VILNIUS – The Baltic power grids could be synchronized with the Continental European system in 2024, Lithuania's European Commissioner Virginijus Sinkevicius said on Friday, adding that the existing technical problems can and should be solved.
"I have said in the (European) Commission that we have to ensure that all three Baltic states move as quickly as possible along the synchronization path and that any barriers should be removed, which I think can be done quite easily," Sinkevicius told reporters in Vilnius.
"I would very much like to see a similar level of mobilization on the part of Latvia and Estonia," the commissioner responsible for environment, oceans and fisheries said.
"I think it (synchronization in 2024) is realistic. What I see on paper, the problems with procurement, with suppliers – they are all really solvable.

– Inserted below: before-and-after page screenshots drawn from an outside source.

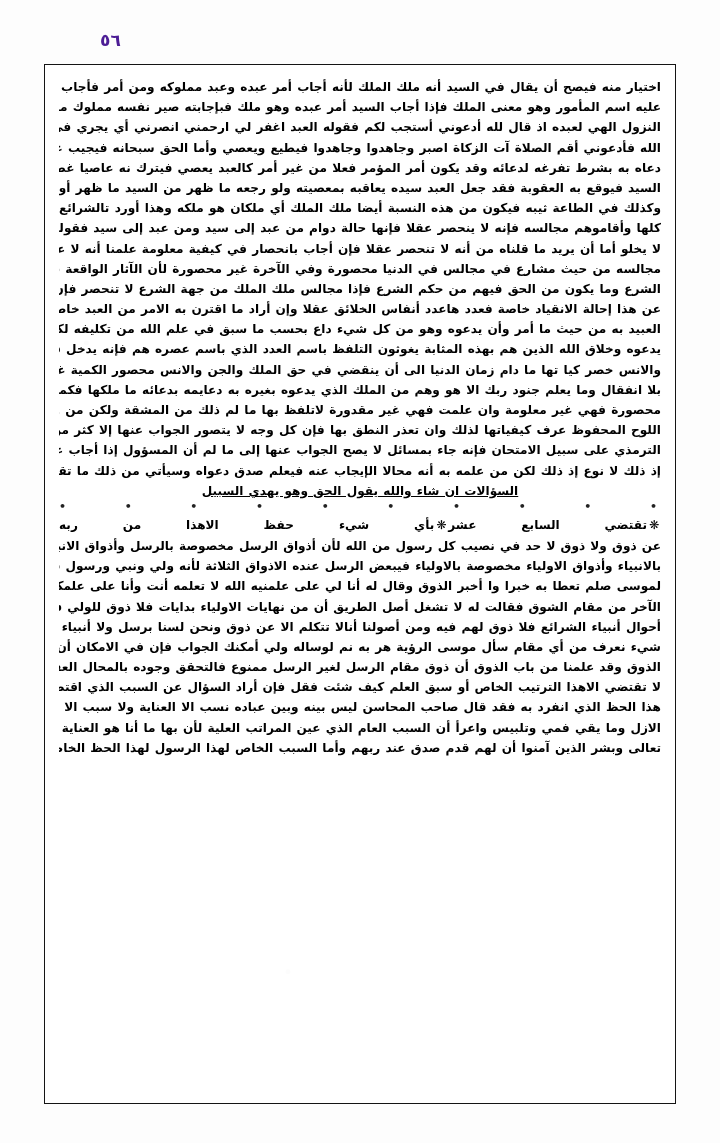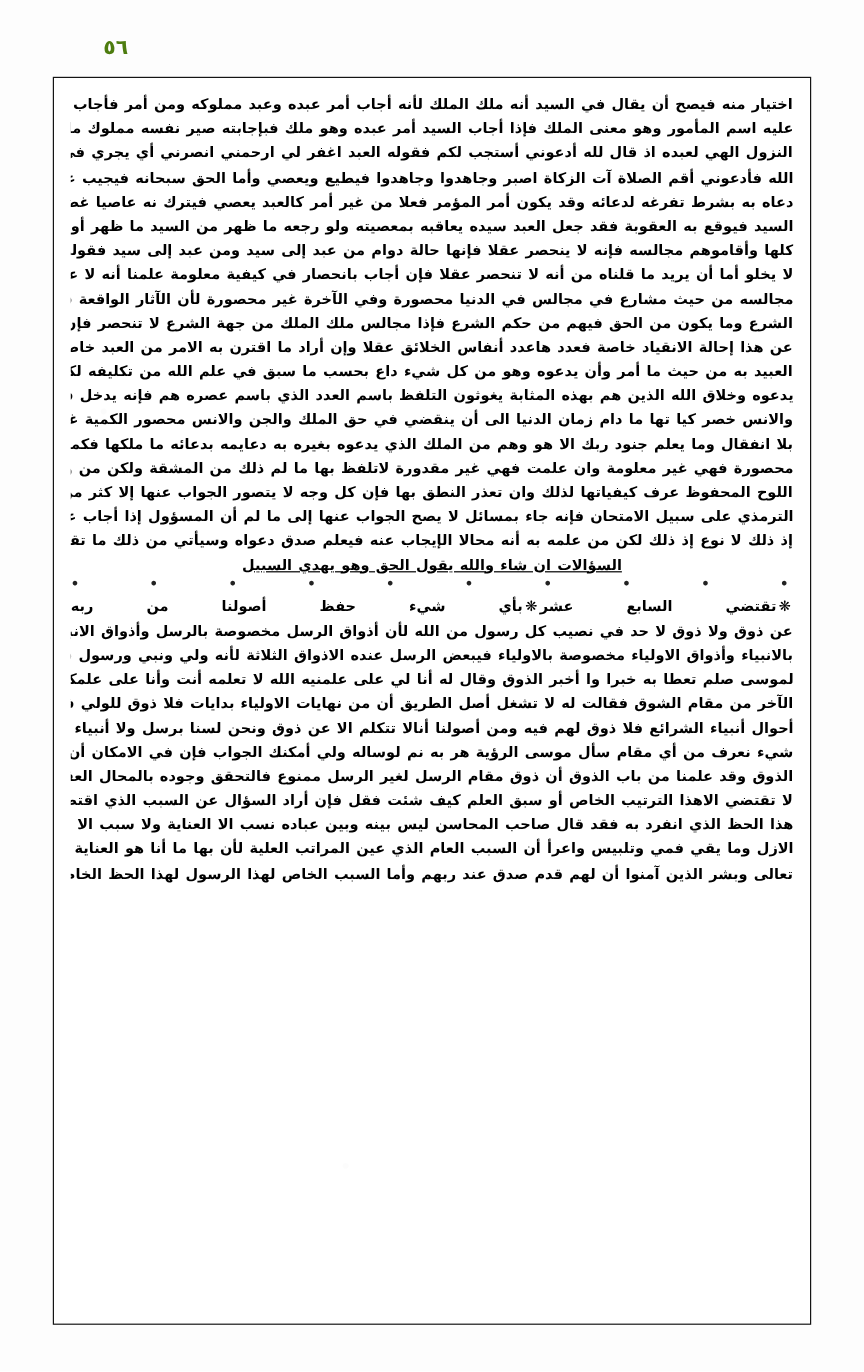"٥٦" .page-number { color: #4d7c0f -> #4c1d95; left: 86px -> 100px }
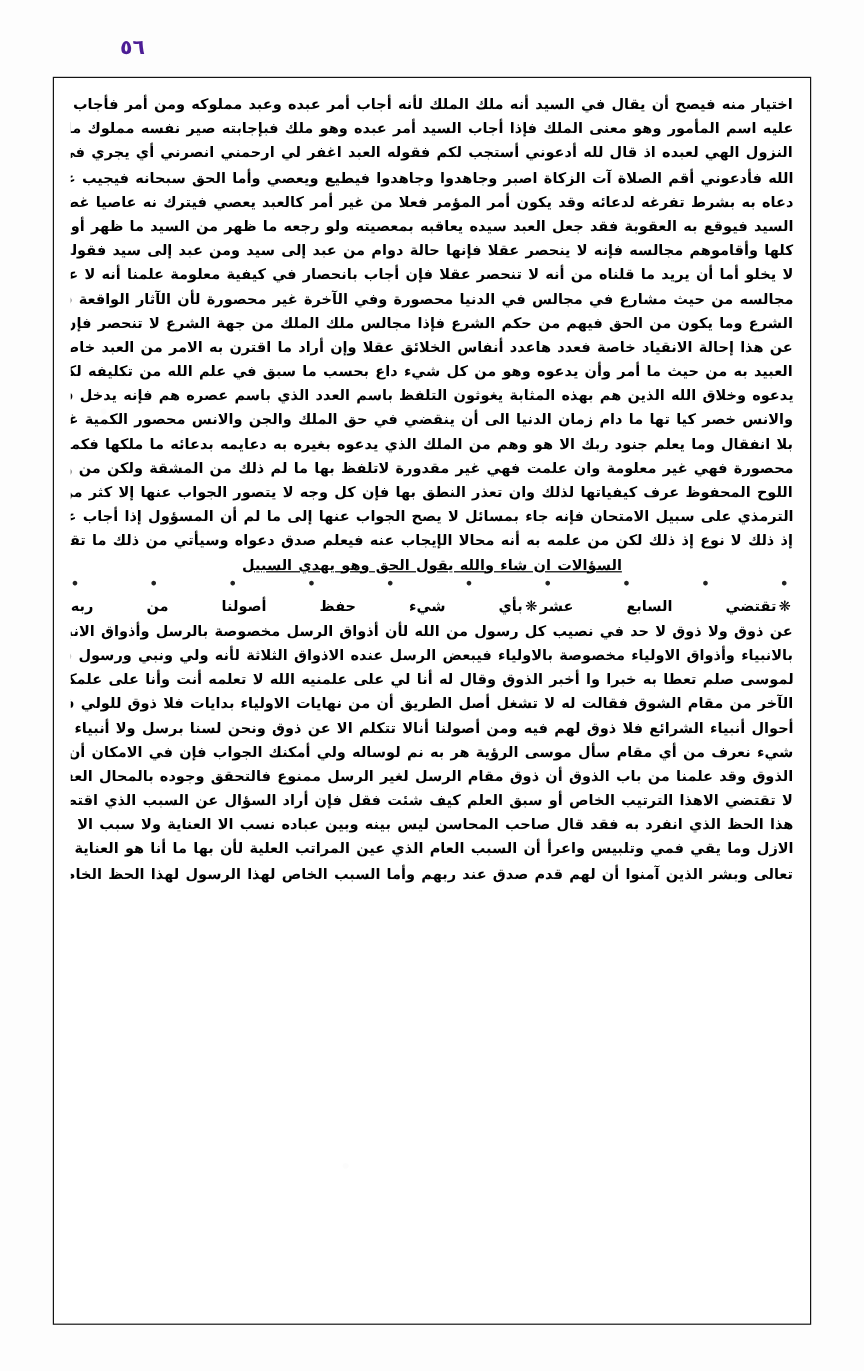"وكذلك في الطاعة ثيبه فيكون" span.line { html: none -> <span>وكذلك في الطاعة ثيبه فيكون من هذه النسبة أيضا ملك الملك أي ملكان هو ملكه وهذا أورد تالشرائع</span> }
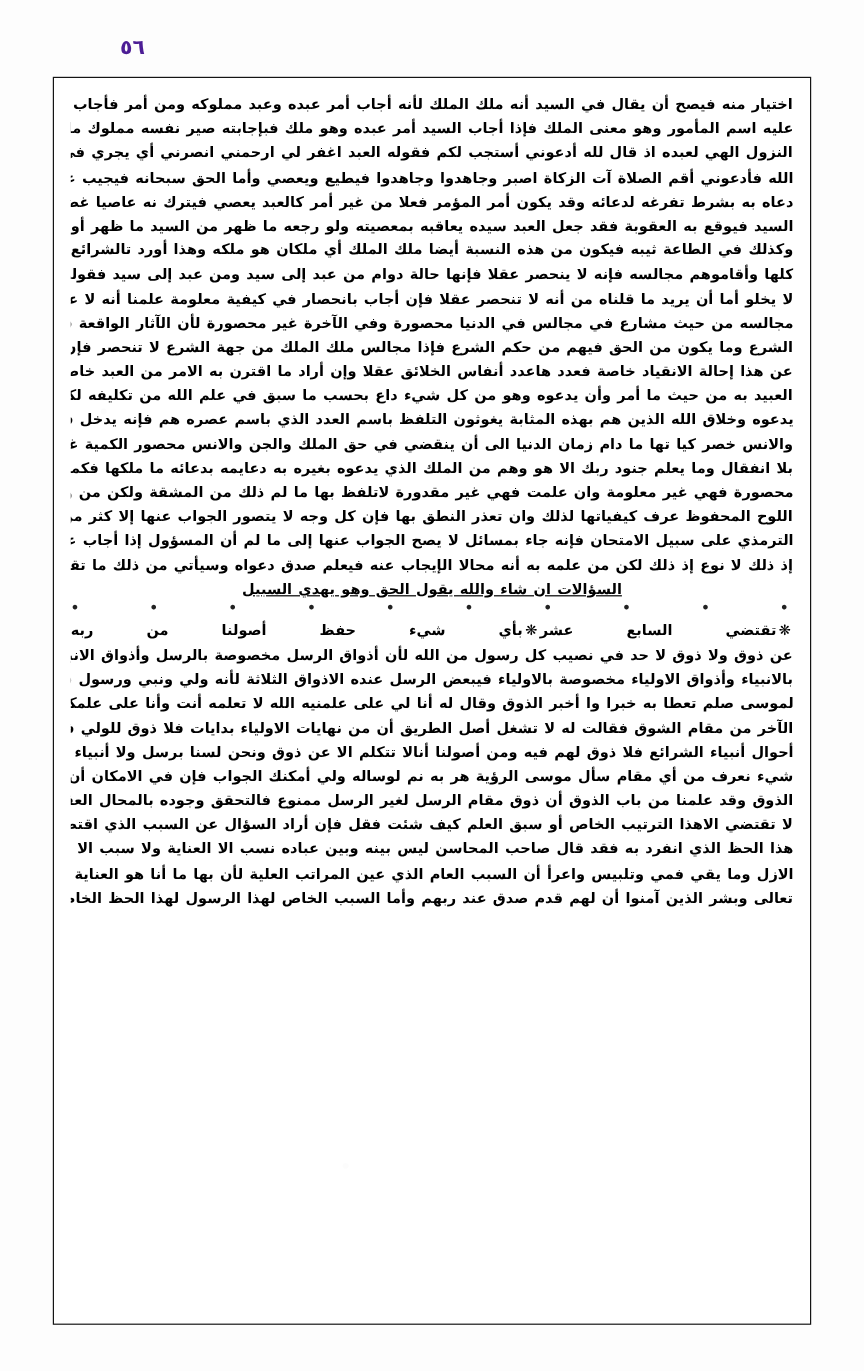"بأي شيء حفظ أصولنا من" span { text: أصولنا -> الاهذا }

This requires political will and hard work," Sinkevicius said.
"I'd like to believe that all three Baltics states will do so, and this will be yet another string that we will cut and become even more independent," he added.
Sinkevicius said he expected the European Commission to make every effort to ensure that the Baltic power grids' synchronization is completed soon as possible.
Lithuania aims to complete the power grid synchronization in 2024, but Latvia and Estonia are hesitant to speed up the process.
Under an agreement signed by the Baltic leaders and the Commission in 2018, the three countries are to synchronize their power grids with the Continental European system by the end of 2025.
Lithuanian, Latvian and Estonian authorities responsible for energy say that will decide on accelerated synchronization once the results of the ongoing technical feasibility studies on system adequacy, stability and pricing are presented in late May.